Boy, oh boy. The last time I updated this site was far, far too long ago. But it’s time to dust things off and get to blogging, because as I’m writing this, we are a mere 81 days from Pub Day for The Left-Handed Fate. I have so much to tell you guys.
In the next not-quite-three-months, we’ll have loads of cool LHF-related trivia and a few contests and giveaways, so keep checking back. (I’ve made some promises to my publisher on this score, so between now and late August, anyway, I am actually going to have to follow through and actually write stuff here.) But for today, let’s talk origins.
Whenever I go to visit schools, and often when I’m at bookstores and libraries too, someone asks something along the lines of, “Where do you get your ideas?” Ideas, of course, come from all around, and I can give lots of different and equally true answers to this question. The way I usually answer it is to admit that a high percentage of my best ideas, the ones that spark whole new books or solve serious story problems, actually come from my husband.
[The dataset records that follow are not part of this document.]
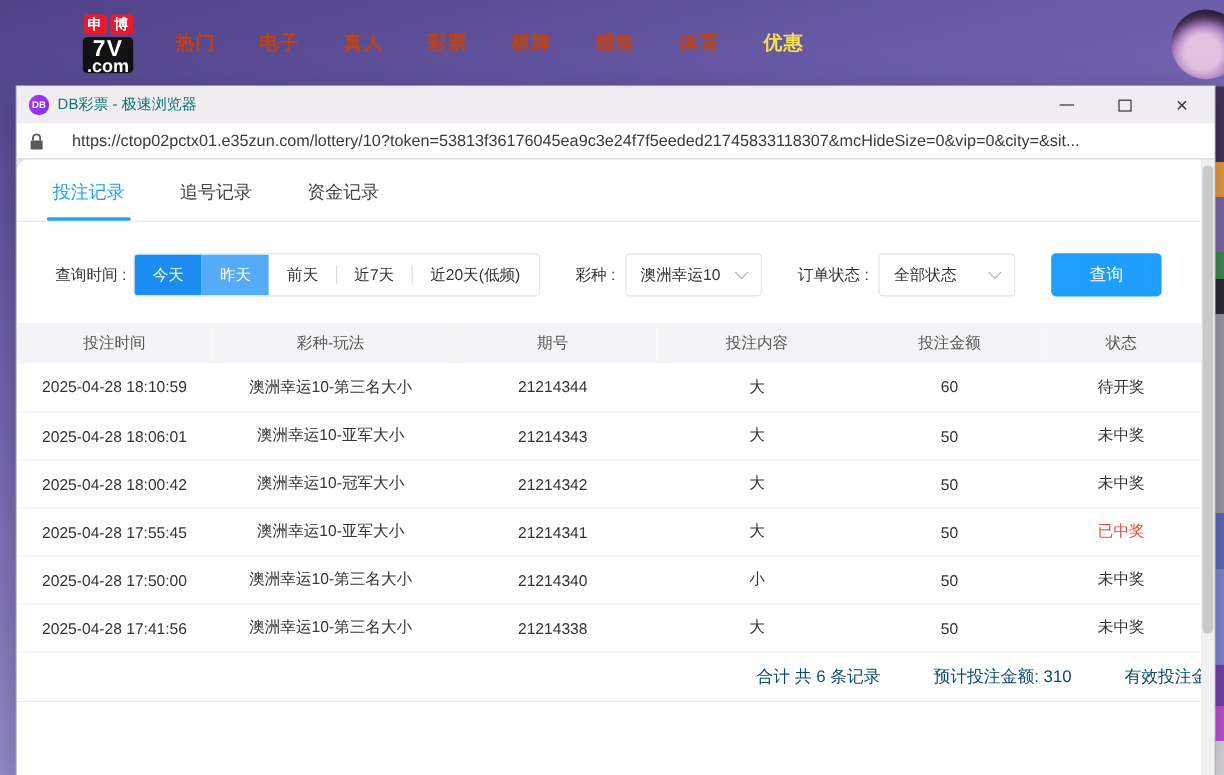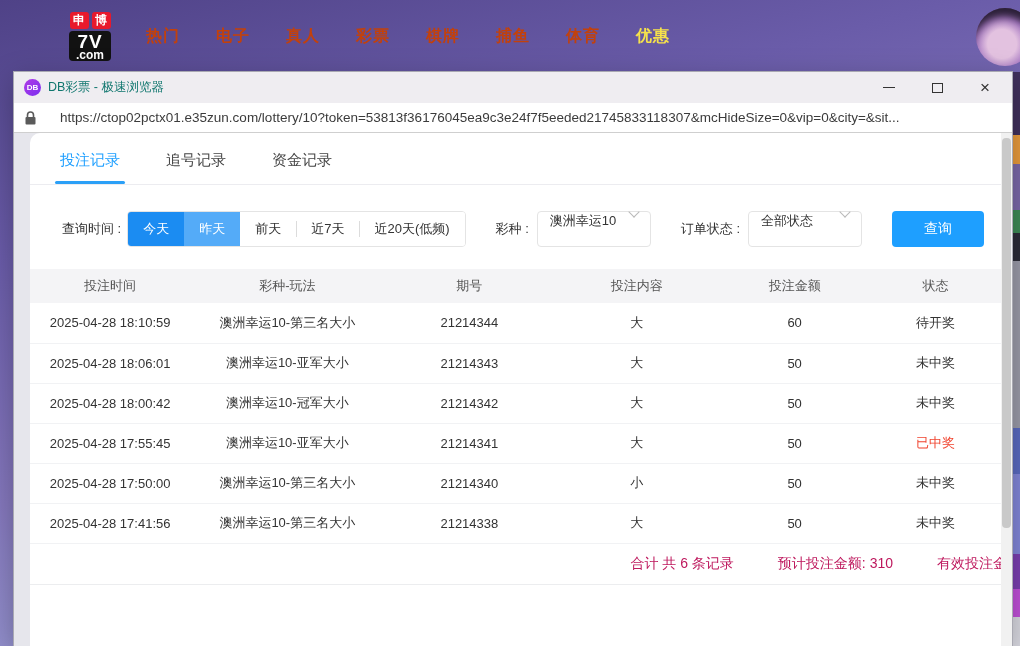--- a/index.html
+++ b/index.html
@@ -17,7 +17,7 @@
              display:flex; align-items:center; justify-content:center; font-weight:bold; }
   .logo-black { background:#121212; color:#fff; border-radius:4px; width:42px; text-align:center; padding:1px 0; }
   .logo-7v { font-size:19px; font-weight:bold; line-height:19px; letter-spacing:1px; }
-  .logo-com { font-size:12px; font-weight:bold; line-height:9px; }
+  .logo-com { font-size:15px; font-weight:bold; line-height:9px; }
   .nav-menu { display:flex; gap:36px; margin-left:28px; }
   .nav-item { color:#c2410c; font-size:16px; font-weight:700; letter-spacing:1px; cursor:pointer; }
   .nav-item.highlight { color:#f5e14b; }

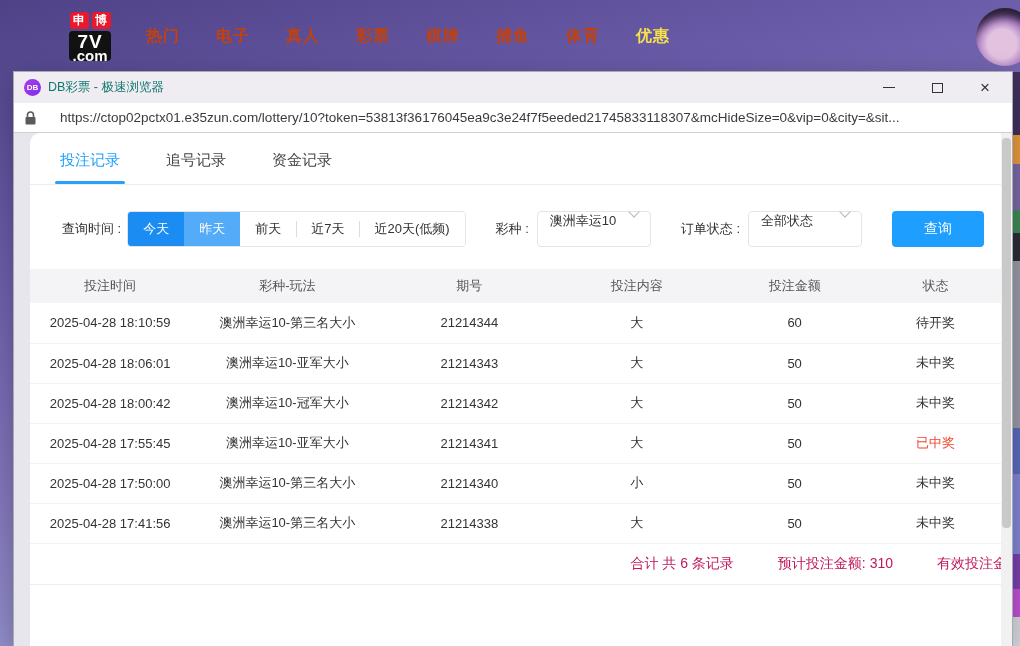--- a/index.html
+++ b/index.html
@@ -49,7 +49,7 @@
   
   .viewport { flex:1; position:relative; background:#e6e6ec; overflow:hidden; }
   .content { position:absolute; top:0; left:0; right:11px; bottom:0; background:#fff;
-             border-top-left-radius:10px; overflow:hidden;margin-left:16px; }
+             border-top-left-radius:10px; overflow:hidden; }
   .scrollbar { position:absolute; top:0; right:0; width:11px; bottom:0; background:#f1f1f1; }
   .scroll-thumb { position:absolute; top:5px; left:1px; width:9px; height:76%; background:#c9c9c9; border-radius:4px; cursor:grab; }
   

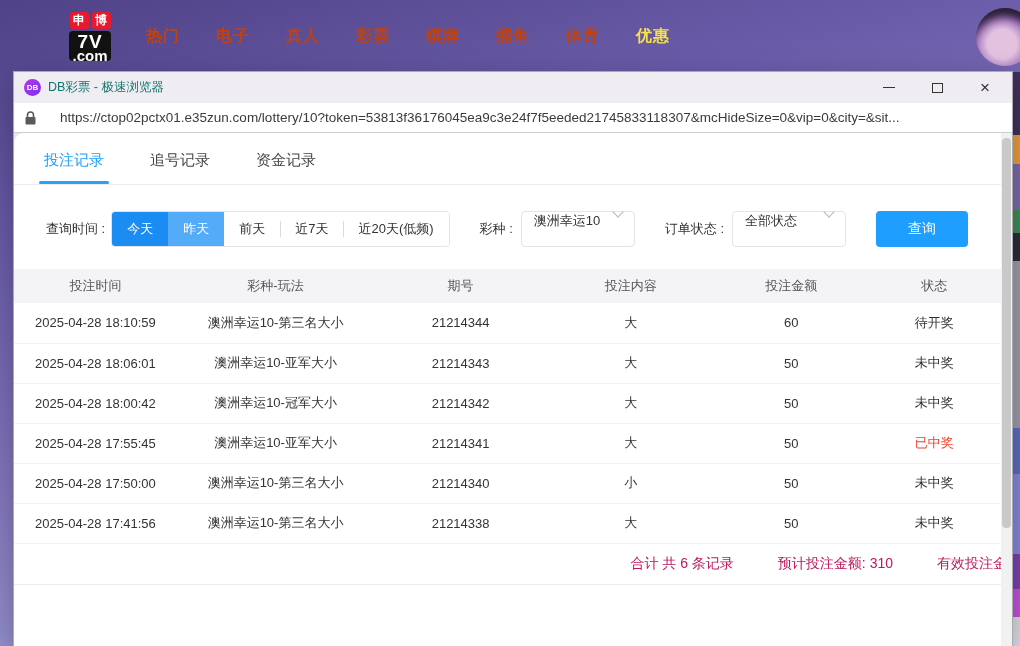--- a/index.html
+++ b/index.html
@@ -67,7 +67,7 @@
   .seg-btn.divided::before { content:""; position:absolute; left:0; top:9px; bottom:9px; width:1px; background:#dcdcdc; }
   .flabel { margin-left:30px; }
   .flabel.first { margin-left:0; }
-  .select { display:flex; justify-content:space-between; border:1px solid #e4e4e4;
+  .select { display:flex; align-items:center; justify-content:space-between; border:1px solid #e4e4e4;
             border-radius:4px; height:36px; padding:0 12px; margin-left:8px; min-width:114px; background:#fff; cursor:pointer; gap:12px; }
   .chev { width:8px; height:8px; border-right:1.6px solid #b9b9b9; border-bottom:1.6px solid #b9b9b9;
           transform:rotate(45deg); margin-top:-4px; }

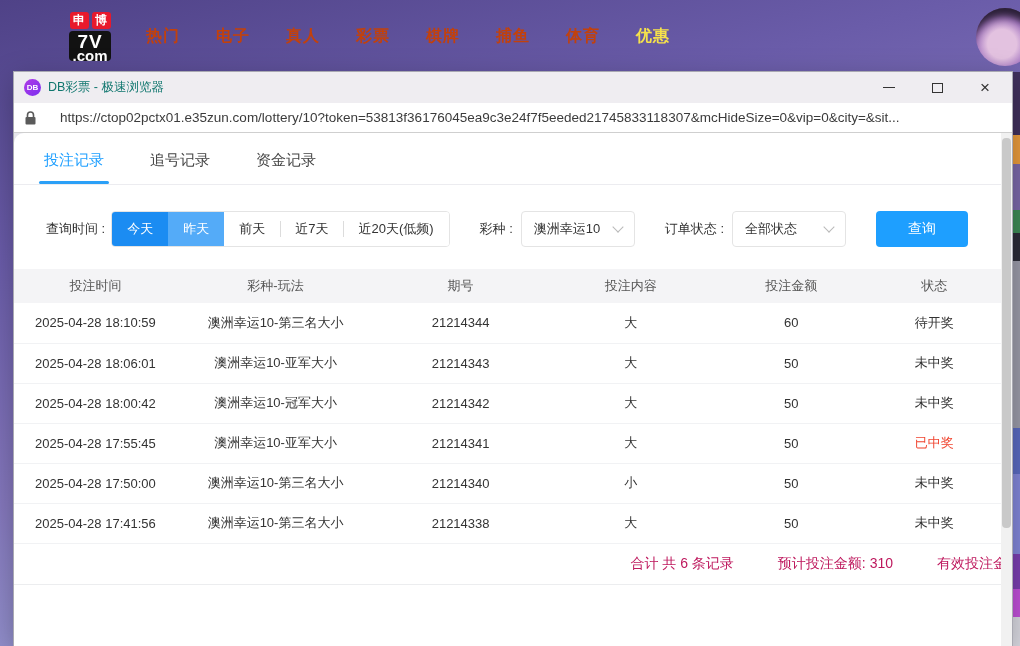--- a/index.html
+++ b/index.html
@@ -81,7 +81,7 @@
   .status-won { color:#f0442f; }
   
   .summary { display:flex; justify-content:flex-end; align-items:center; height:41px;
-             border-bottom:1px solid #ecedef; font-size:14px; color:#be185d; gap:44px;
+             border-bottom:1px solid #ecedef; font-size:14px; color:#0c4a6e; gap:44px;
              white-space:nowrap; overflow:hidden; padding-right:0; margin-right:-6px; }
 </style>
 </head>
Nathan is, thank God, not a writer. (Or at least, not yet, although I suspect he’s got at least one book in him that will eventually surface.) Therefore, rather than doing what I do and hoarding every idea he gets in a notebook, certain it will eventually be the missing piece to a story he’s had kicking around in his head for however long, he sends them to me. Most often he does this by sharing links to articles he knows I’ll enjoy or might find useful, but sometimes he’s less subtle. The Left-Handed Fate arose from one of those less-subtle times. Nathan badly wanted me to read Patrick O’Brian’s Aubrey/Maturin series, which he’d loved. I read the first one under duress, mostly to get him off my back. But that was all it took to get me addicted to the adventures of Captain John Aubrey of the Royal Navy and Stephen Maturin, naturalist, ship’s doctor, and spy.
Guys, these books are so good. Seriously, so good. They’re exciting and funny and full of amazing dialogue and historical detail and the friendship of the two main characters, which begins with an almost-duel and continues through their adulthoods into middle age, is phenomenal. And did I mention they’re funny? They’re hilarious. (For the record, Nathan likes Horatio Hornblower better, but I never quite fell in love with him the way I fell in love with Jack and Stephen.)
At some point as I was devouring the twenty-book series for the first time (I’ve read the whole thing twice, but I’ve never been able to bring myself to read the last, unfinished book, 21), Nathan pointed out that since kids routinely went to sea at young ages at that point in history—and could even wind up actually commanding vessels, at least temporarily—a fighting ship during the Napoleonic Wars would be a perfect setting for a middle grade novel. I recall not being instantly excited by this idea, until suddenly I was. I can’t remember what the trigger was, but something clicked and I had the first inklings of what story I could maybe tell. And then it was off to the races.
I recently found the page of notes where I was working out the name of the ship at the heart of the book, which I was pretty sure was also going to wind up being the title. It was one of my first entry points to the story. I hadn’t worked out who the characters were or what was going to happen, but I had ideas about the ship. So perhaps this is where I’ll leave you today, with those first notes and the ship herself. Oh, and this link, where you can preorder signed copies from McNally Jackson Books.
Welcome to The Left-Handed Fate. I can’t wait to share her story with you.